There is an extensive and venerable body of literature focusing on the fundamental advantages and disadvantages of dynamically scheduled hardware particularly in the context of attempting to match the OOO's performance with less complex hardware [4, 7, 30, 38, 44, 50]. While insightful and prescient in many respects especially regarding the scalability of dynamically scheduled hardware, the small memory footprints and low branch complexity of the programs used for comparison purposes in these studies make it challenging for the reader to discern what contribution dynamism, independent of speculation support mechanisms, makes to overall performance.
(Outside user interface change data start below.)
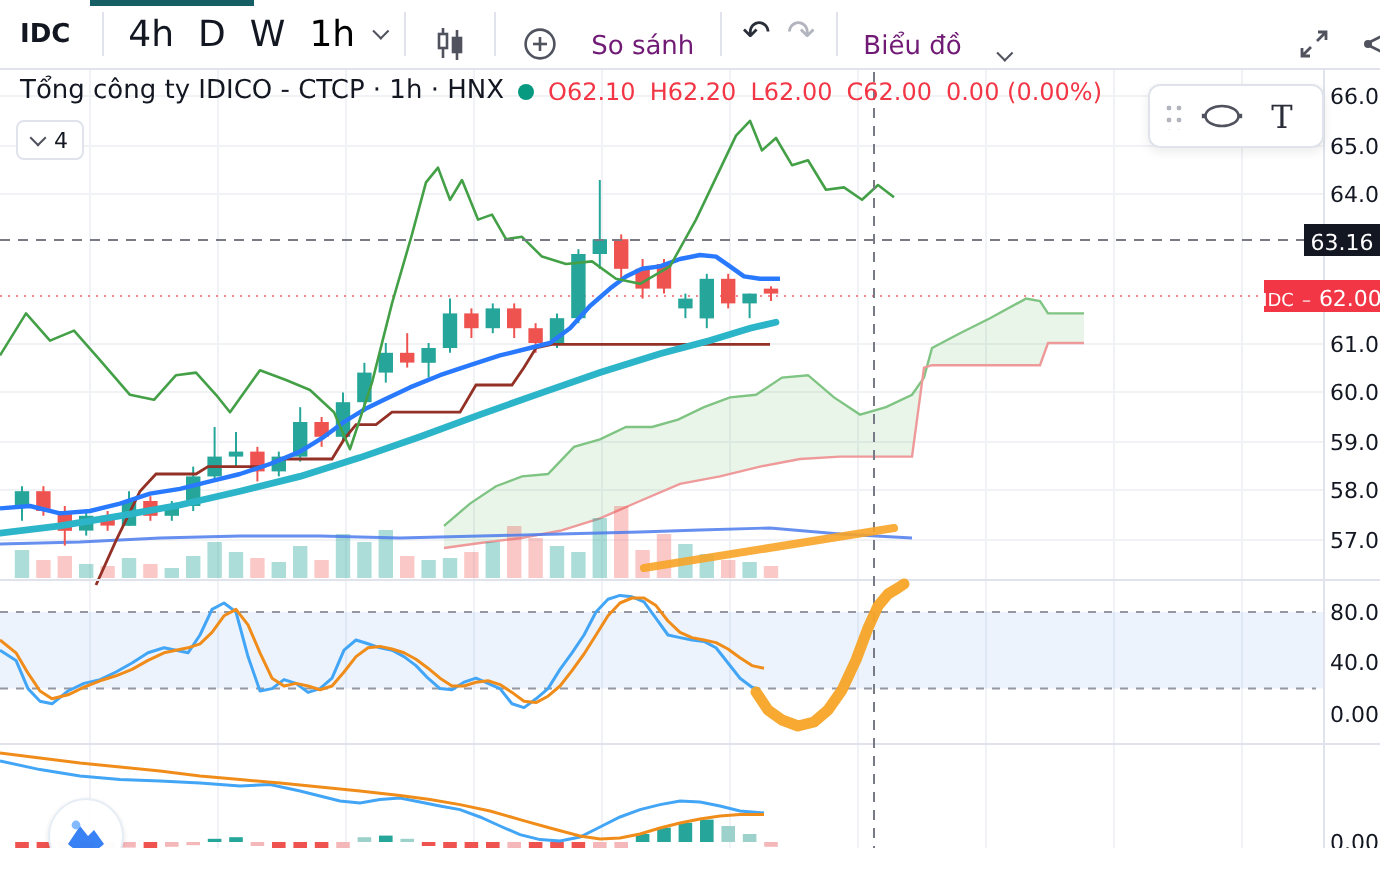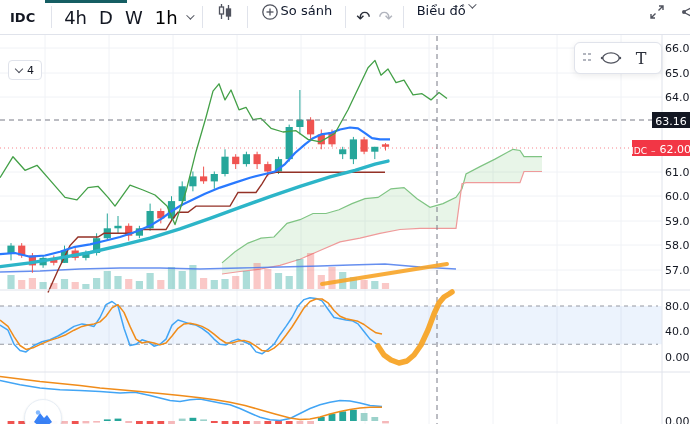--- a/index.html
+++ b/index.html
@@ -10,8 +10,8 @@
            border-bottom:1px solid #e0e3eb;display:flex;align-items:center;z-index:30;}
   .strip{position:absolute;left:45px;top:0;width:82px;height:3px;background:#155e63;}
   .tb-sep{width:1px;height:22px;background:#e0e3eb;margin:0 6px;flex:0 0 auto;}
-  .tb-btn{display:flex;align-items:flex-start;gap:2px;padding:0 7px;height:28px;border-radius:4px;
-          font-size:13px;color:#0f172a;cursor:default;white-space:nowrap;flex:0 0 auto;}
+  .tb-btn{display:flex;align-items:flex-end;gap:17px;padding:0 7px;height:28px;border-radius:4px;
+          font-size:13px;color:#701a75;cursor:default;white-space:nowrap;flex:0 0 auto;}
   .sym{font-weight:bold;font-size:13px;padding:0 10px 0 10px;}
   .tf{padding:0 6px;font-size:18px;color:#131722;}
   .tf.active{color:#000000;}

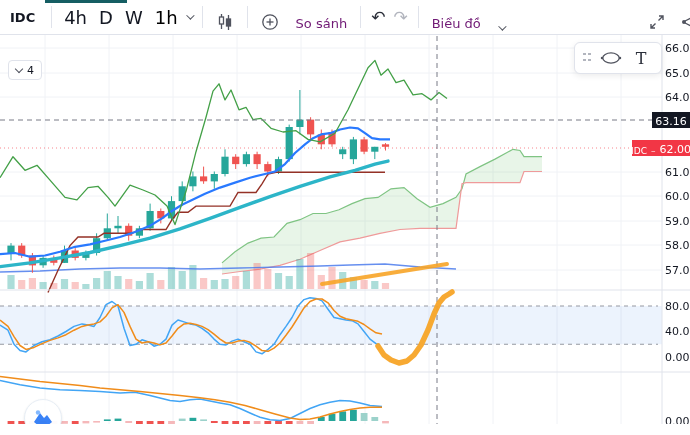--- a/index.html
+++ b/index.html
@@ -302,6 +302,17 @@
     </span>
   </div>
 
+  <div class="legend">
+    <span>Tổng công ty IDICO - CTCP · 1h · HNX</span>
+    <span class="dot"></span>
+    <span class="ohlc">
+      <span>O62.10</span>
+      <span>H62.20</span>
+      <span>L62.00</span>
+      <span>C62.00</span>
+      <span>0.00 (0.00%)</span>
+    </span>
+  </div>
   <div class="collapse-btn">
     <span class="chev sm" style="transform:rotate(45deg);margin-top:-3px;"></span>
     <span>4</span>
Follow-on studies examined the static vs. dynamic scheduling issue in the context of the emerging memory wall and power-constrained but performance-intensive platforms [15, 39]. These works make strong arguments for a middle-ground between statically and dynamically scheduled hardware particularly due to perceived impending circuit limitations on OOO cycle times as well as concerns over object compatibility with the proposed simpler hardware.
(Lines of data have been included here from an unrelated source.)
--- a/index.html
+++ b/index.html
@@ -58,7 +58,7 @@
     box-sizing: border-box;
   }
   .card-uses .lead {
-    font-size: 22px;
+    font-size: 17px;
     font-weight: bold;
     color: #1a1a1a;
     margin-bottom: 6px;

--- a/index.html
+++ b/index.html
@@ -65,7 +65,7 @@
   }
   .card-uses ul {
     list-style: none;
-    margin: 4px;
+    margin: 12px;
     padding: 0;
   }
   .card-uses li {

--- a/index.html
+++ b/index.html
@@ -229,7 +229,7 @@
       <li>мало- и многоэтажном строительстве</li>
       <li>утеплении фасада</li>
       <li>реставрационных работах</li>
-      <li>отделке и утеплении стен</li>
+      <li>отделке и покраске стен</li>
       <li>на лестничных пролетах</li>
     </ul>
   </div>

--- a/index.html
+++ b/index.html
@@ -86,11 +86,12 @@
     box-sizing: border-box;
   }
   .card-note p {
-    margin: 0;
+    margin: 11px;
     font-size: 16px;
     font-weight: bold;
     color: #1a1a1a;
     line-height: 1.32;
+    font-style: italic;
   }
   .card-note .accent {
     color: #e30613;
Industry R&D [12] and academia [13] were exploring this middle-ground between statically and dynamically scheduled hardware, ("quasi-dynamic scheduling" in the parlance of rePLay[35]) while contemporaneous commercial processors at two extremes

were the Itanium [40] and Transmeta processors [27]. Both the Itanium and Transmeta designs provide extensive hardware support for software speculation; data and control speculation are facilitated by associative structures and non-trapping instructions that the software can manipulate and query. Recovery from misspeculation differs in that the Transmeta design features automatic HW rollback [9] while Itanium exposes explicit rollback and recovery to software. Subsequently, Itanium designs have refined/expanded their HW structures to permit more control and data speculation [31] and the most recently announced version has greater HW support for dynamism [48] in a manner explored by [6]. We also note the encouraging trend of expanded HW support for software speculation, specifically the HW transactional memory systems in IBM's BlueGene/Q and Intel's forthcoming Haswell architecture [25].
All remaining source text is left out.